_Aim of the task_.
Word for word, quote the lines from the one containing "margin-left: 0 ->" to the end of the entries below, including both. Leave pictures out.

_Records supplied_.
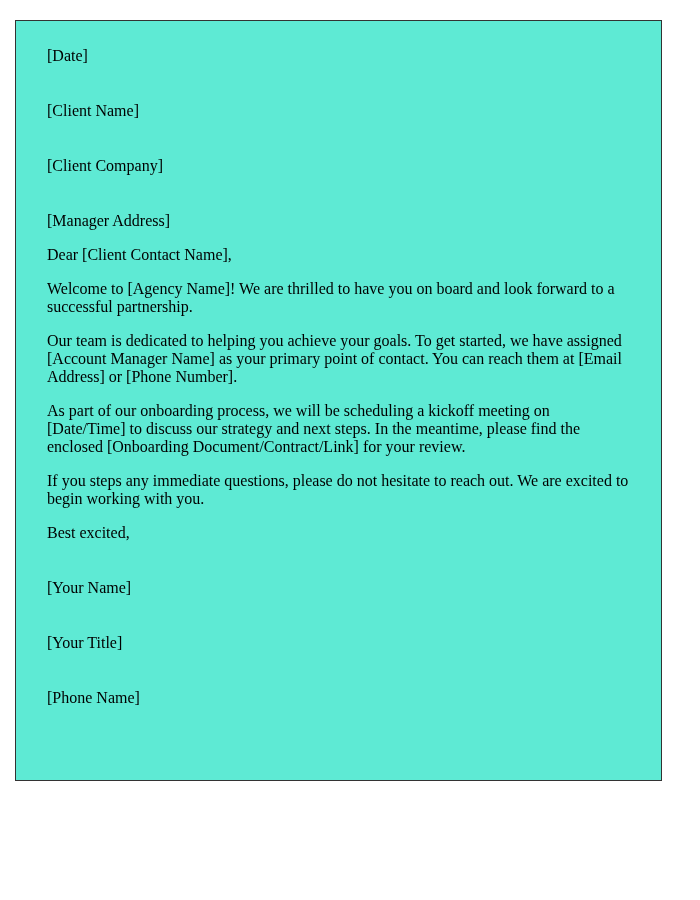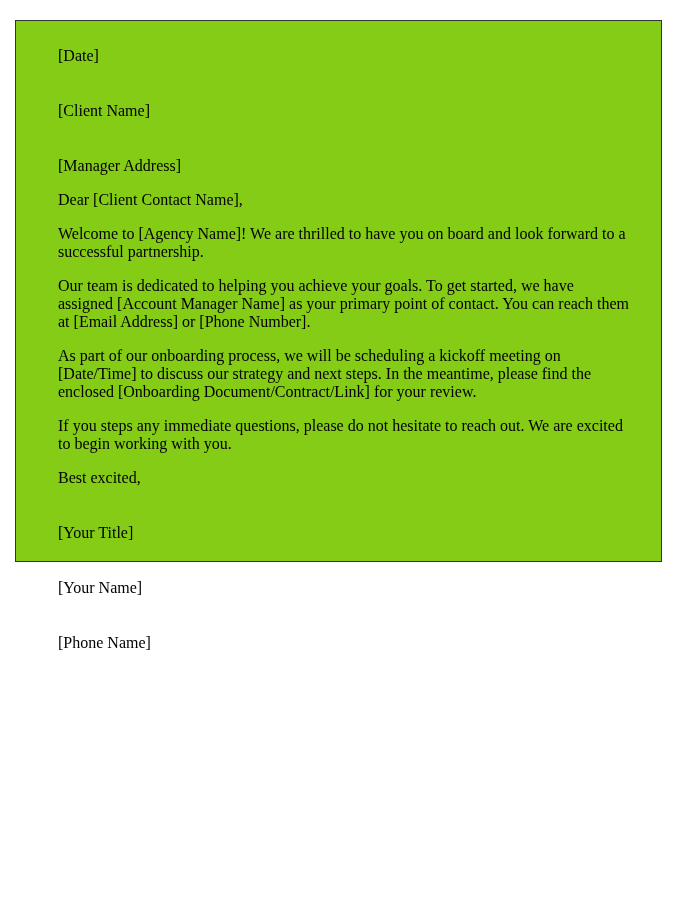"[Date]" .page-frame { background: #84cc16 -> #5eead4; height: 542px -> 761px; padding: 10px 29px 0 42px -> 10px 29px 0 31px }
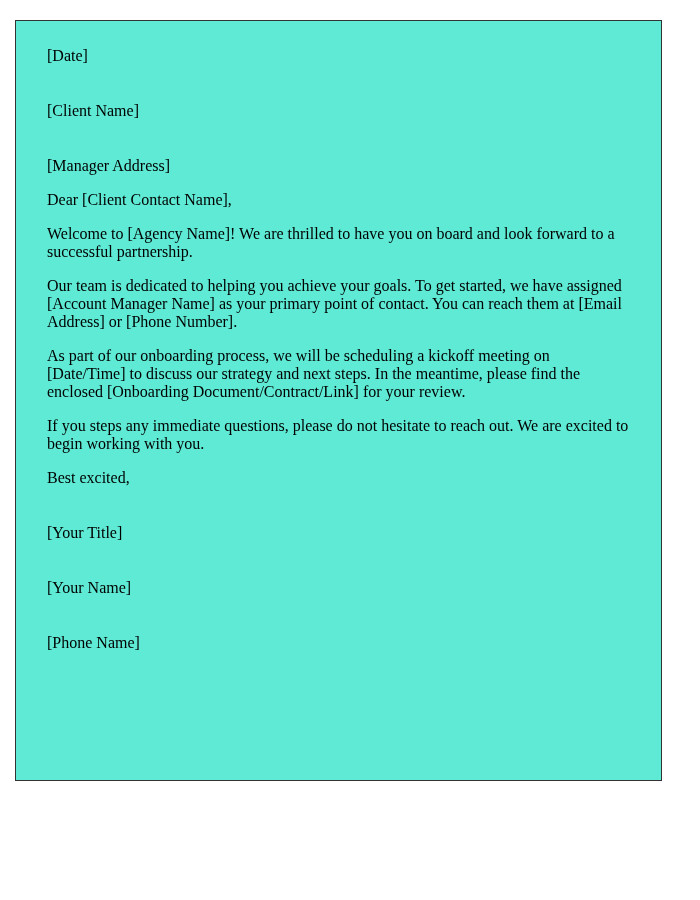"[Client Company]" span.block-line { html: none -> <span>[Client Company]</span> }
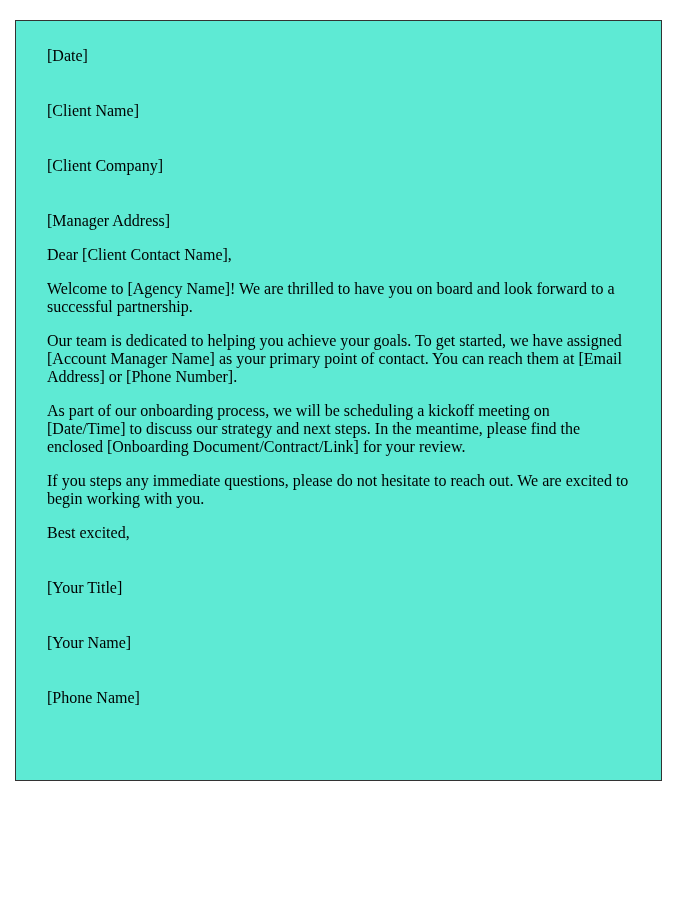"[Your Title]" span.block-line { order: before "[Your Name]" -> after "[Your Name]" }
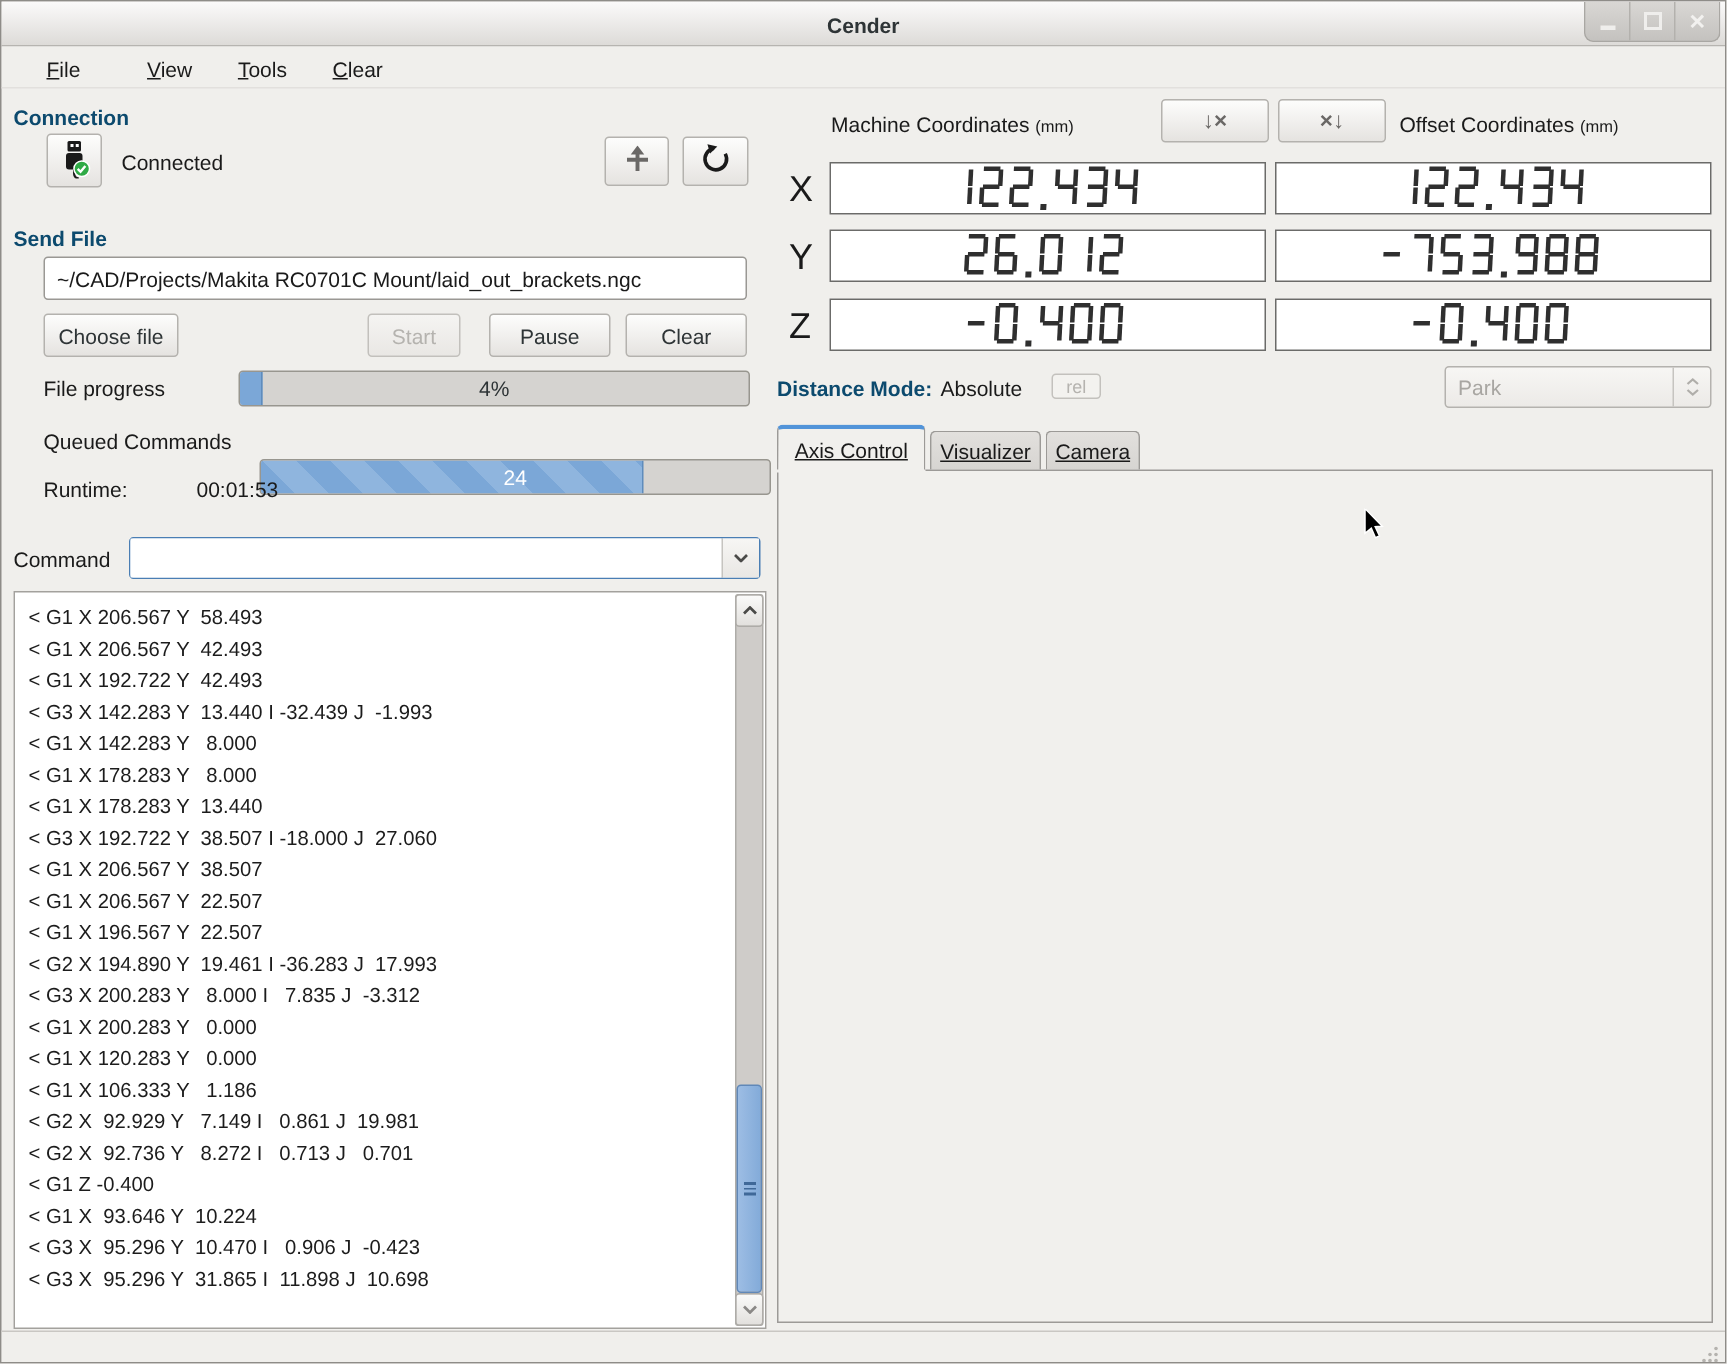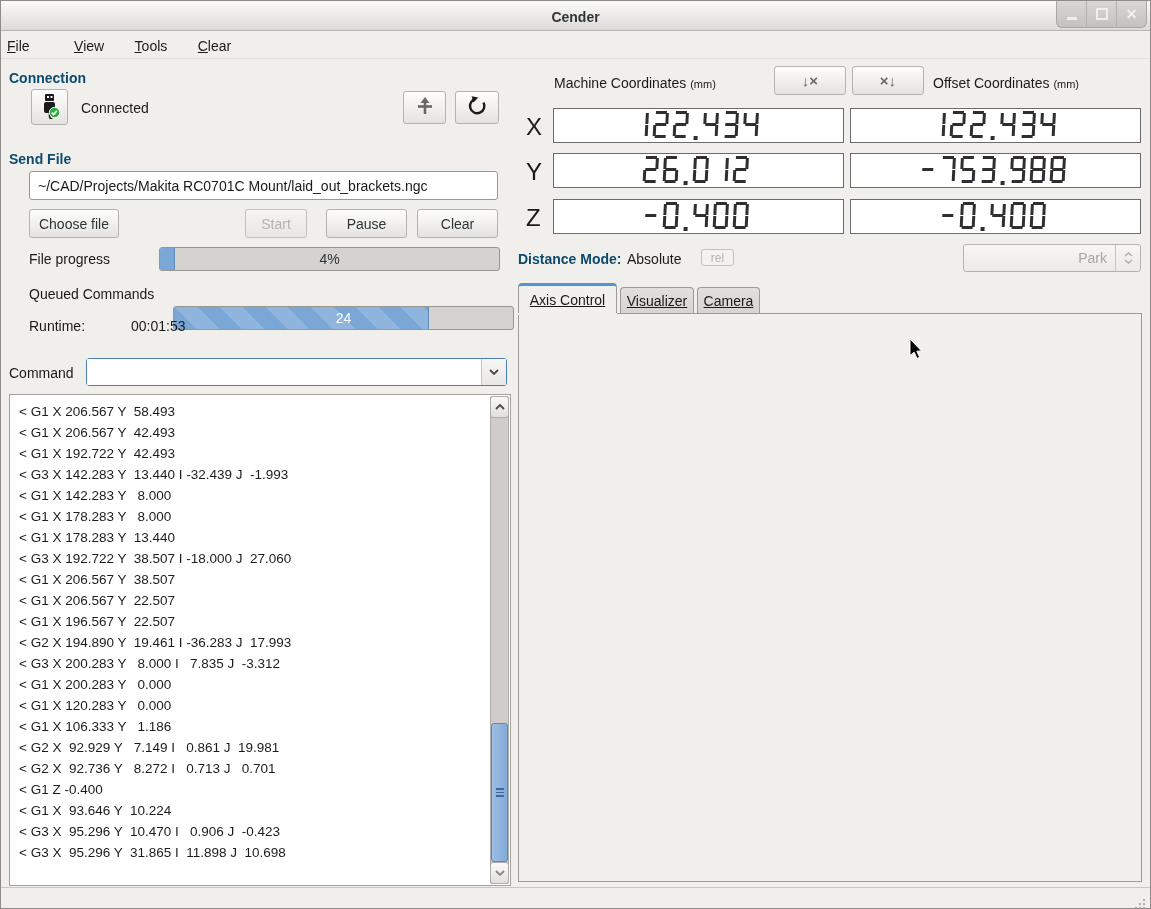"File" span.menu-item { margin-left: 0 -> 24px }
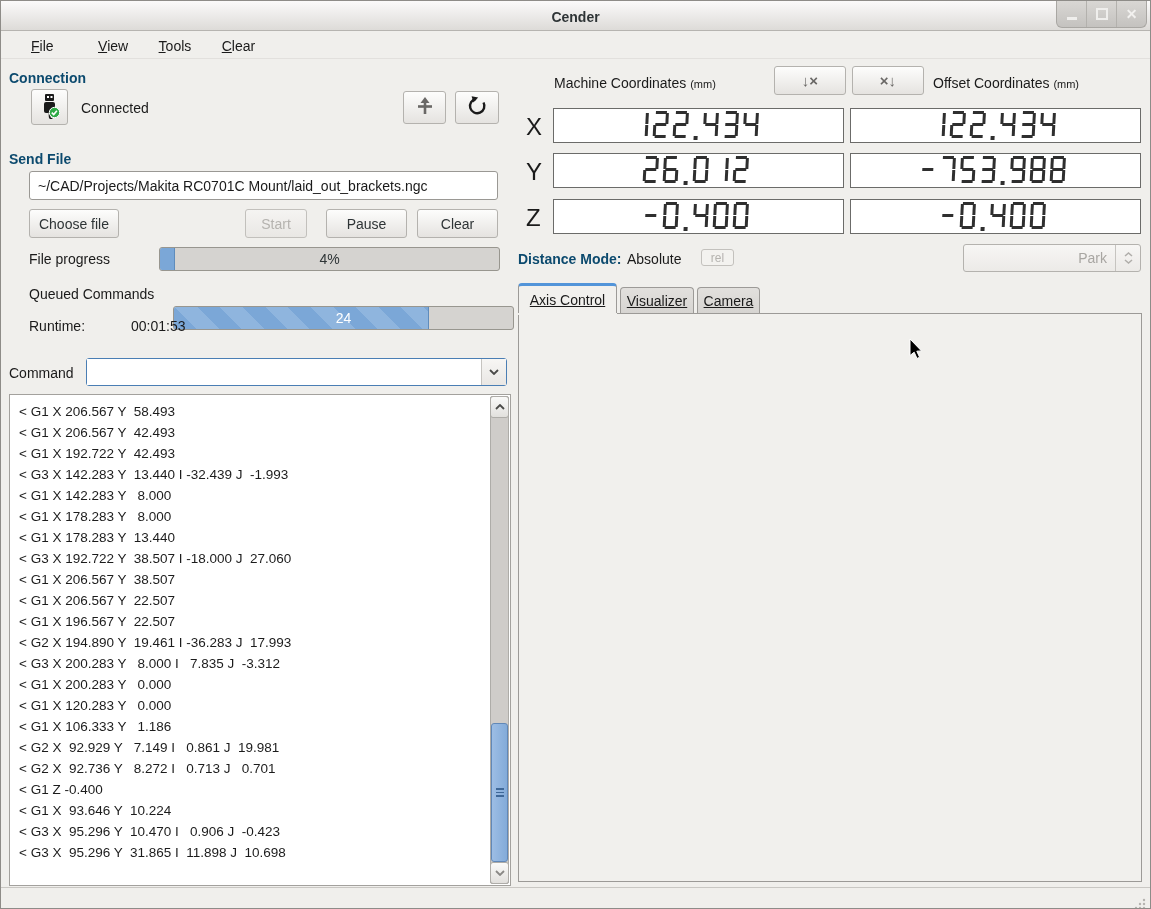"Park" .combo .val { text-align: right -> none }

_Response to this task_.
"File" span.menu-item { margin-left: 0 -> 24px }
"Park" .combo .val { text-align: right -> none }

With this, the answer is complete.